EBay Inc. (EBAY) dropped 4 percent after the operator of the largest online marketplace issued sales and profit forecasts that fell short of analysts’ estimates ahead of the key holiday shopping season.
The shares fell $2.14 to $51.38 at the close in New York, the biggest percentage drop since July.
“The thing that’s causing us the most angst is what we believe is a dramatically decelerating U.S. e-commerce growth rate from the second quarter,” EBay Chief Financial Officer Bob Swan said on a conference call after results yesterday. “In a relatively short period of time, we’ve seen a pretty rapid deceleration in the market.”
The outlook raises red flags about what is typically EBay’s biggest quarter, when consumers gravitate online to shop for the holidays. U.S. online retail spending growth has slowed, climbing 13 percent in July and August from a year prior, compared with 16 percent in the second quarter, according to ComScore Inc. (SCOR)
Fourth-quarter sales will be $4.5 billion to $4.6 billion, the company said in a statement yesterday. Analysts on average were projecting revenue of $4.64 billion, according to data compiled by Bloomberg. EBay forecast profit excluding some items of 79 cents to 81 cents a share for the period, below analysts’ prediction of 83 cents.

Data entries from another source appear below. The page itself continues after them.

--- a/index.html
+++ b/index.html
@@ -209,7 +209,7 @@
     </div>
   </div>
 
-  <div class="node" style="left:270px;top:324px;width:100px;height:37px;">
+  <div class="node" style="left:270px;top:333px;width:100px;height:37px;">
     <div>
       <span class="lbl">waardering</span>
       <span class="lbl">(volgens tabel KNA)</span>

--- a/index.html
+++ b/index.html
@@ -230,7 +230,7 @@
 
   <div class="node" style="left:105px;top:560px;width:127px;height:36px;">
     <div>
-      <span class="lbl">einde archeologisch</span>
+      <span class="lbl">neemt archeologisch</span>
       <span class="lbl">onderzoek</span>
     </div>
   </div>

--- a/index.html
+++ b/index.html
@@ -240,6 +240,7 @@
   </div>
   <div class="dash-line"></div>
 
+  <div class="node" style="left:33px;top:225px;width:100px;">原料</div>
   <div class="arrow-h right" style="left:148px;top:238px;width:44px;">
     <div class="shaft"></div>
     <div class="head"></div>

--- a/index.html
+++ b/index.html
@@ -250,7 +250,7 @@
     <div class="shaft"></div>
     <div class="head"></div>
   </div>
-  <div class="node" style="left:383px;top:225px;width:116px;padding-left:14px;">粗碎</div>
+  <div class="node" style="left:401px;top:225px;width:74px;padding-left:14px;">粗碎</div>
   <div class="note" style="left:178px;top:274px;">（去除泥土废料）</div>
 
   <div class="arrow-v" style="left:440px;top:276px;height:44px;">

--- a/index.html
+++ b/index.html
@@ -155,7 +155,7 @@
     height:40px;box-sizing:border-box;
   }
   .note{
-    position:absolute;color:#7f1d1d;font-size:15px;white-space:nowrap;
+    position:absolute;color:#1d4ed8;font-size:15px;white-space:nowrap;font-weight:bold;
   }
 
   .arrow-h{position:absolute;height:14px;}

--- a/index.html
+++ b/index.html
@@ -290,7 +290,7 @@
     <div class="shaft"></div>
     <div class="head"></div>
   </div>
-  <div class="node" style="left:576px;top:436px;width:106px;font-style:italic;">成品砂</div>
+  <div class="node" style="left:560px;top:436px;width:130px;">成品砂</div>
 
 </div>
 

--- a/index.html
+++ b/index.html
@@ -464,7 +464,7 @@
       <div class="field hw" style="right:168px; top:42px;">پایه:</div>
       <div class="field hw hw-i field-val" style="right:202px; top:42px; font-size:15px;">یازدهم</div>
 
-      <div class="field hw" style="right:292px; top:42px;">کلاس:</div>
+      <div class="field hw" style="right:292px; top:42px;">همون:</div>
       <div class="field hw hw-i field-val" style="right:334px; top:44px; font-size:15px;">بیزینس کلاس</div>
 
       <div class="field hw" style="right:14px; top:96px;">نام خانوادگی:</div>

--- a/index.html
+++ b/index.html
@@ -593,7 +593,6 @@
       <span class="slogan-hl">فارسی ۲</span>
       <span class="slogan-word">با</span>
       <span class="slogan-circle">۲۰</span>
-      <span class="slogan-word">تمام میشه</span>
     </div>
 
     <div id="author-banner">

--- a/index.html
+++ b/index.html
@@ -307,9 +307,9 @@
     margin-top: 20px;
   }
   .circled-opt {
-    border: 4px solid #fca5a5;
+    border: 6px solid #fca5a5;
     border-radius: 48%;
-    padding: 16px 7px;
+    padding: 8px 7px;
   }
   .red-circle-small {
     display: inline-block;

The deceleration in sales may stall a turnaround of the Internet marketplace led by Chief Executive Officer John Donahoe, who has shifted the company from auctions to payments and fixed-price goods.
“We are not expecting any improvement in the fourth quarter from what we experienced over the last eight to 10 weeks,” Swan said of the U.S. e-commerce market. “We have a cautious outlook for the holiday season.”
The company reiterated that it’s predicting 2013 revenue and profit to be at the lower end of full-year guidance as it increases spending on its enterprise business and a PayPal free-shipping promotion.
“Sentiment was already mixed going into the report, but I think the commentary around a deteriorating U.S. environment is apt to make investors more nervous,” said Colin Sebastian, an analyst at Robert W. Baird & Co. in San Francisco.
EBay usually rolls out a round of promotions for the holiday shopping season, working with retailers like Macy’s Inc. (M) to arm store associates with tablets and create kiosks to help consumers navigate stores more quickly and efficiently. EBay faces tough competition from Seattle-based Amazon.com Inc. (AMZN), the world’s largest e-commerce company. Amazon garnered 40 percent of its second-quarter revenue from third-party sellers, its own marketplace that competes directly with EBay.
For the third quarter, revenue rose 14 percent to $3.89 billion from $3.4 billion a year earlier. Net income increased 15 percent to $689 million from $597 million a year earlier.
Revenue in EBay’s marketplaces business, which includes auctions and fixed-price sales, climbed 12 percent to $2.03 billion in the latest quarter.
EBay has shifted focus to mobile, redesigning its mobile site and digital wallet. More than 35 percent of new users in the third quarter came from smartphones or tablets.
The company also expanded partnerships with physical retailers to offer one-hour delivery -- which will also be available in London in 2014 -- and added the ability to order and pay at restaurants through a mobile device.
At online-payments unit PayPal, revenue rose 19 percent to $1.62 billion in the third quarter. PayPal’s take rate, or the commission it takes from each transaction, fell to 3.7 percent in the third quarter from 3.9 percent in the same period last year.
Last month, EBay agreed to buy Braintree, a mobile-payments company that helps startups like room-rental service Airbnb and cab-calling application Uber, for $800 million in cash. Braintree projects payments volume of $12 billion this year, adding to $20 billion PayPal expects to process over the same period.
The deal is EBay’s biggest since March 2011, when it acquired GSI Commerce Inc. for $2.4 billion, a company that hosts retailers’ websites and offers marketing services to customers.
The digital-payments provider also introduced technology in September that lets consumers enter a store and pay without touching a credit card or smartphone. Retailers can plug a new device, called Beacon, into a power outlet and detect phones that have the PayPal application, sending a notification to the cashier.